Performing actions on data extracts

To perform an action on your data extracts, follow these steps:

  1. Select the workspace you work with in Adverity and then, in the platform navigation menu, click Datastreams.

  2. Open the chosen datastream by clicking on its name.

  3. In the top navigation panel, click Data extracts.

  4. In the table, select the checkboxes for the data extracts to which you want to apply certain actions.

  5. In the Select an action drop-down menu above the data extracts, select one of the following options:

    Delete extracts

    Select this option to schedule the deletion of the selected data extracts. The selected data extracts will be deleted when there are no tasks running for this datastream.

    Deleted files are kept for the grace period configured for the current workspace. You can undelete the deleted files within this grace period. To view or change your workspace's grace period, see Grace Period.

    Undelete extracts

    Select this option to schedule the restoration of the selected data extracts. The selected data extracts will be restored when there are no tasks running for this datastream.

    You can undelete the deleted files within the grace period configured for the current workspace. To view or change your workspace's grace period, see Grace Period.

    Re-load into Adverity Data Storage and destinations

    Select this option to reload the selected data extracts into Adverity Data Storage and external destinations if these are enabled.

    Re-load into Adverity Data Storage

    Select this option to re-load the selected data extracts into Adverity Data Storage if it is enabled.

    Re-load into [destination]

    Select this option to re-load the selected data extracts into the named destination if it is enabled.

    Re-load sequentially

    Select this option to re-load the selected data extracts, starting from the newest data extract and working back, into Adverity Data Storage and external destinations if these are enabled.

    By default, the data extracts are re-loaded simultaneously. Select this option to re-load data extracts sequentially, and ensure your data is not overwritten. Data extracts are re-loaded from newest to oldest.

    Update metadata

    Select this option to update the metadata for the selected data extracts.

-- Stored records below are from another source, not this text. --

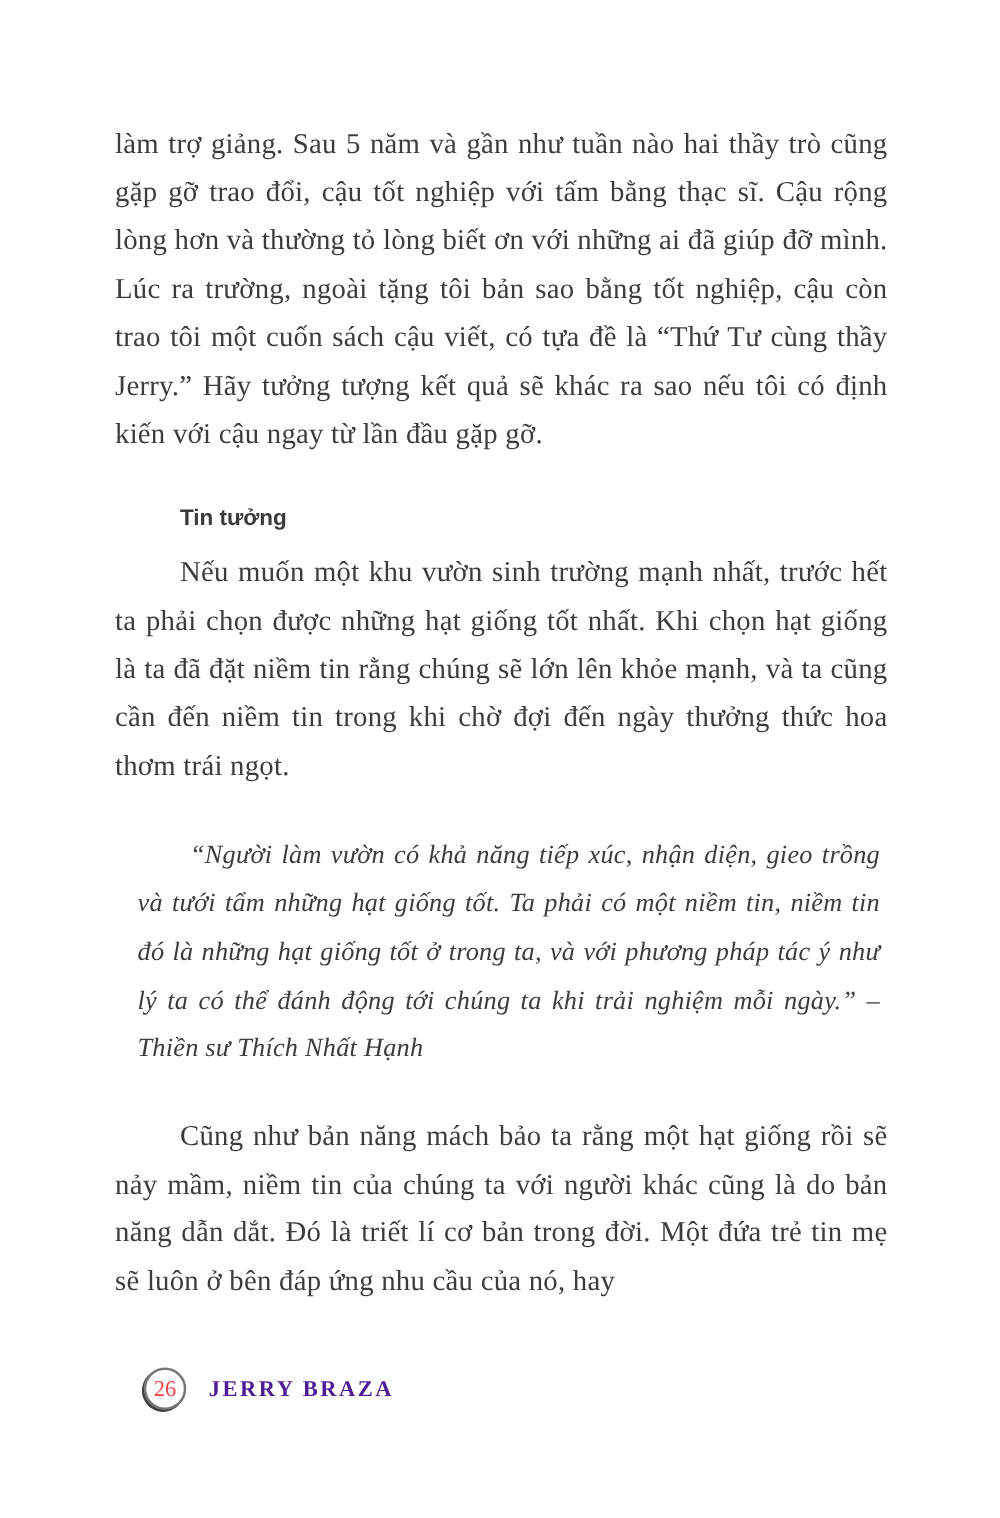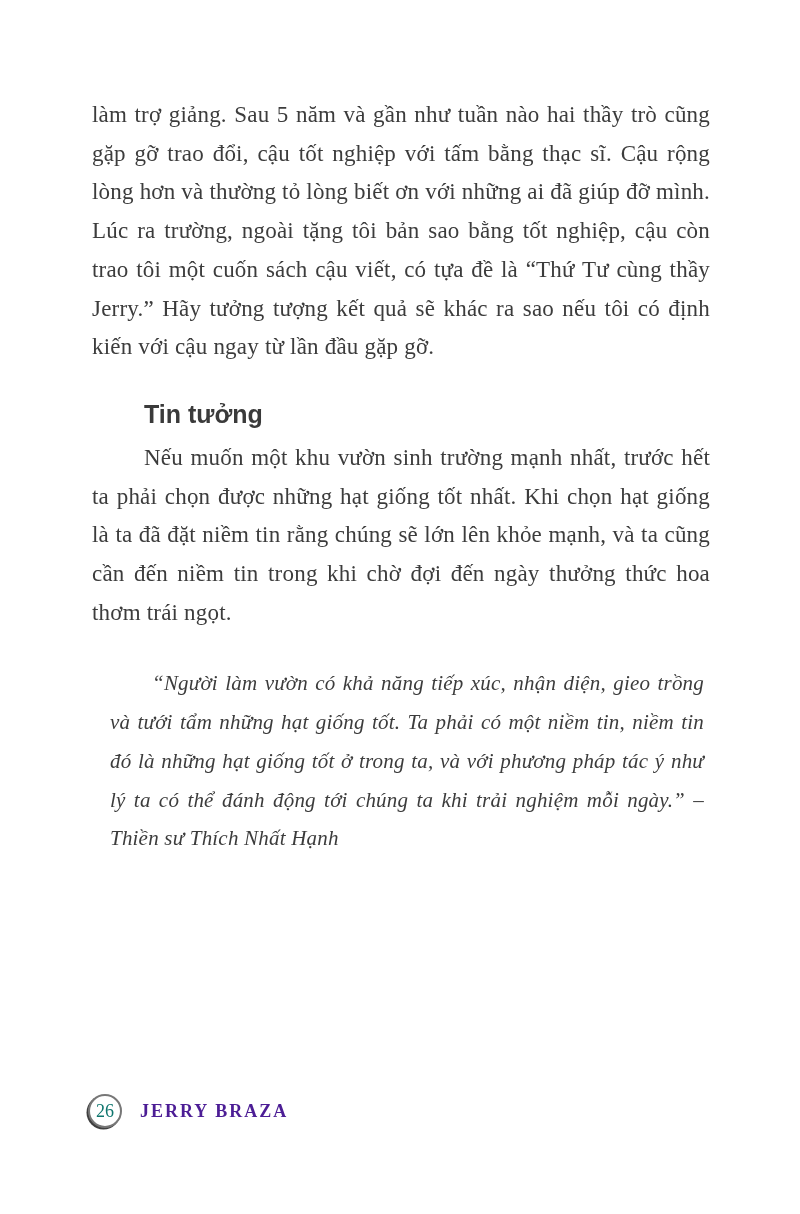"Tin tưởng" .section-heading { font-size: 25px -> 18px }
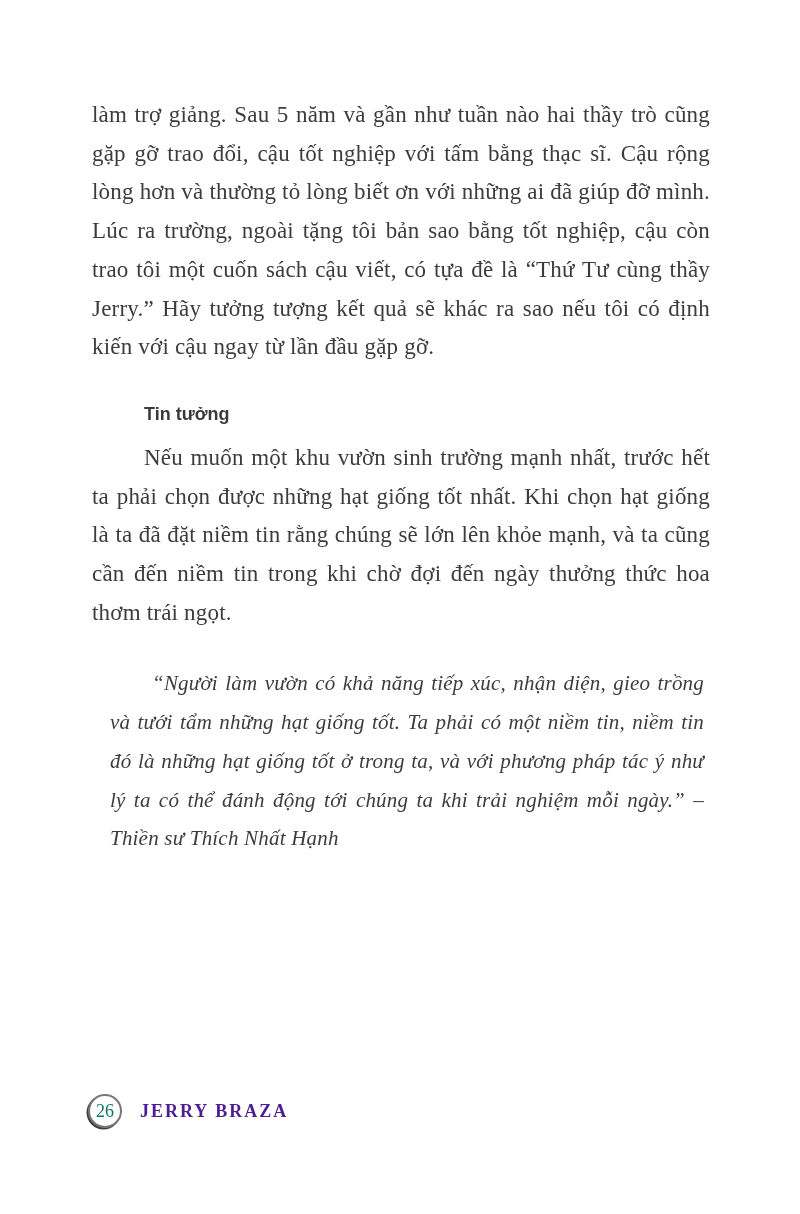"Cũng như bản năng mách" p.body-par { html: none -> <p>Cũng như bản năng mách bảo ta rằng một hạt giống rồi sẽ nảy mầm, niềm tin của chúng ta với người khác cũng là do bản năng dẫn dắt. Đó là triết lí cơ bản trong đời. Một đứa trẻ tin mẹ sẽ luôn ở bên đáp ứng nhu cầu của nó, hay</p> }
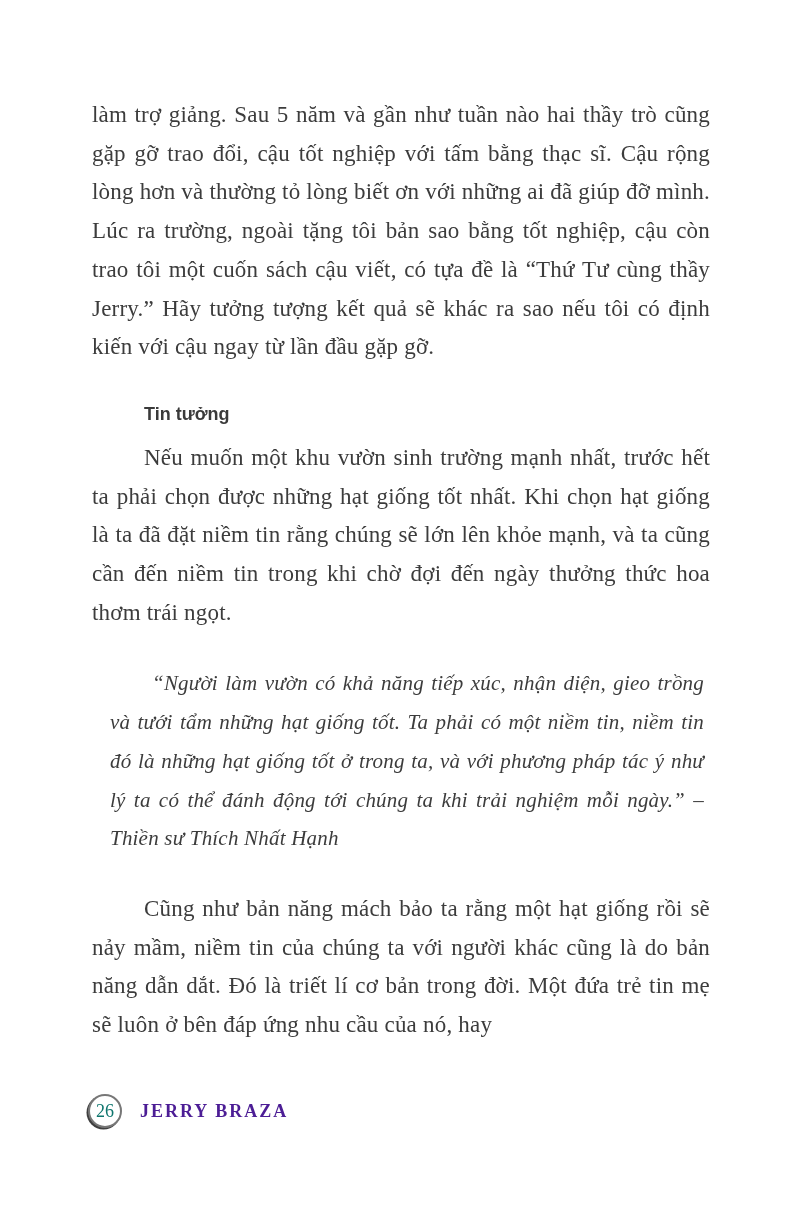"26" .page-num-badge { color: #0f766e -> #ef4444; margin-left: none -> 27px }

    Enrich extracts and re-load into Adverity Data Storage and destinations

    Select this option to enrich and re-load the selected data extracts into Adverity Data Storage and external destinations if these are enabled. The data extracts will be enriched and re-loaded simultaneously.

    Enrich extracts sequentially and re-load into Adverity Data Storage and destinations

    Select this option to enrich and re-load the selected data extracts, starting from the newest data extract and working back, into Adverity Data Storage and external destinations if these are enabled.

    By default, the data extracts are enriched and loaded simultaneously. Select this option to enrich and load them sequentially to ensure your data is not overwritten. Data extracts are enriched and re-loaded from newest to oldest.

    Select and apply enrichments

    Select this option to select which enrichments to apply to the selected data extracts. You can also choose to load the enriched data extracts into Adverity Data Storage and external destinations if these are enabled.

As a result, the selected action will be applied to the selected data extracts.

Configuring unique by day data collection

To fetch data uniquely by day, follow these steps:

  1. Select the workspace you work with in Adverity and then, in the platform navigation menu, click Datastreams.

  2. Open the chosen datastream by clicking on its name.

  3. In the top navigation panel, click Local Data Retention.

  4. In the Extract Filenames section, select Unique by day.

  5. Click Save.

As a result, you can now collect your data and a data extract is created for each day of the date range for the data fetch.